*The input*:
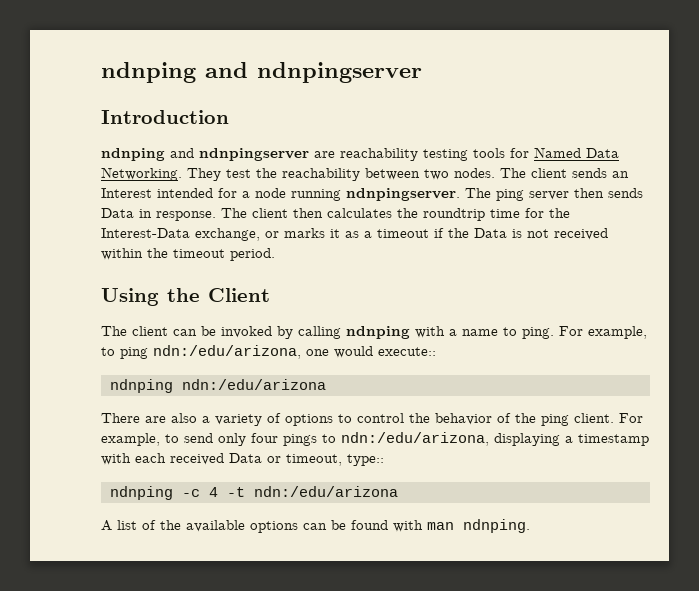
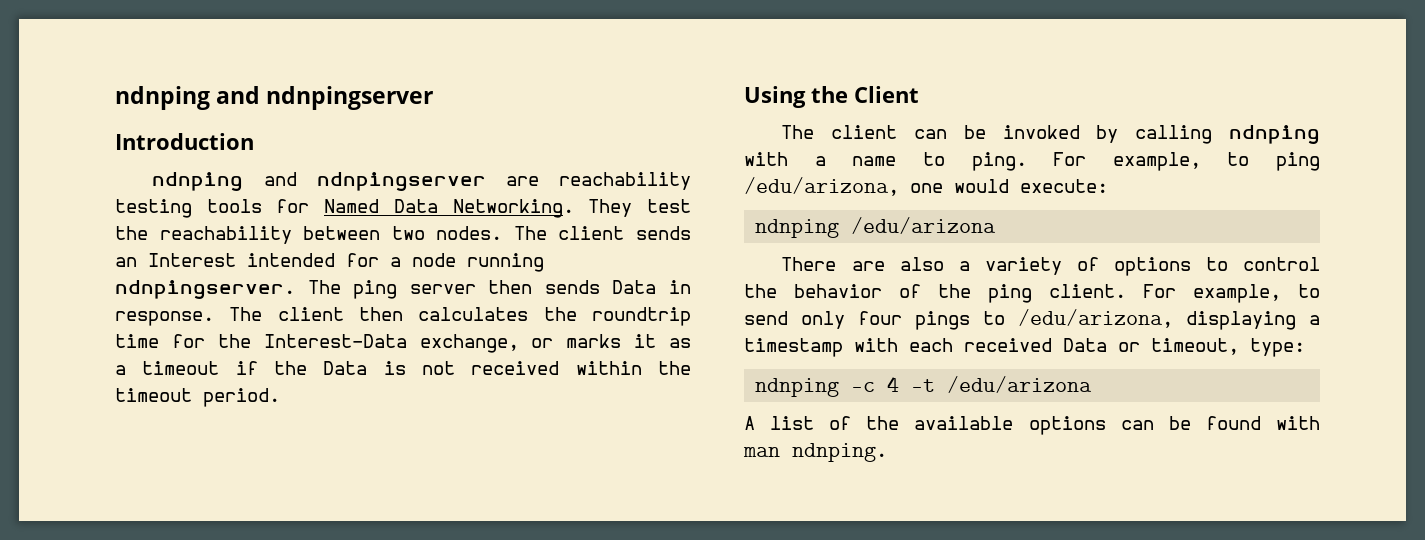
- For example, to ping ndn:/edu/arizona, one would execute::
- ndnping ndn:/edu/arizona
+ For example, to ping /edu/arizona, one would execute:
+ ndnping /edu/arizona
- For example, to send only four pings to ndn:/edu/arizona, displaying a timestamp with each received Data or timeout, type::
+ For example, to send only four pings to /edu/arizona, displaying a timestamp with each received Data or timeout, type:
- ndnping -c 4 -t ndn:/edu/arizona
+ ndnping -c 4 -t /edu/arizona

*Activity*:
Count how many lines in the data above hold "timestamp", and give that number by itself.

*Solved exercise*:
2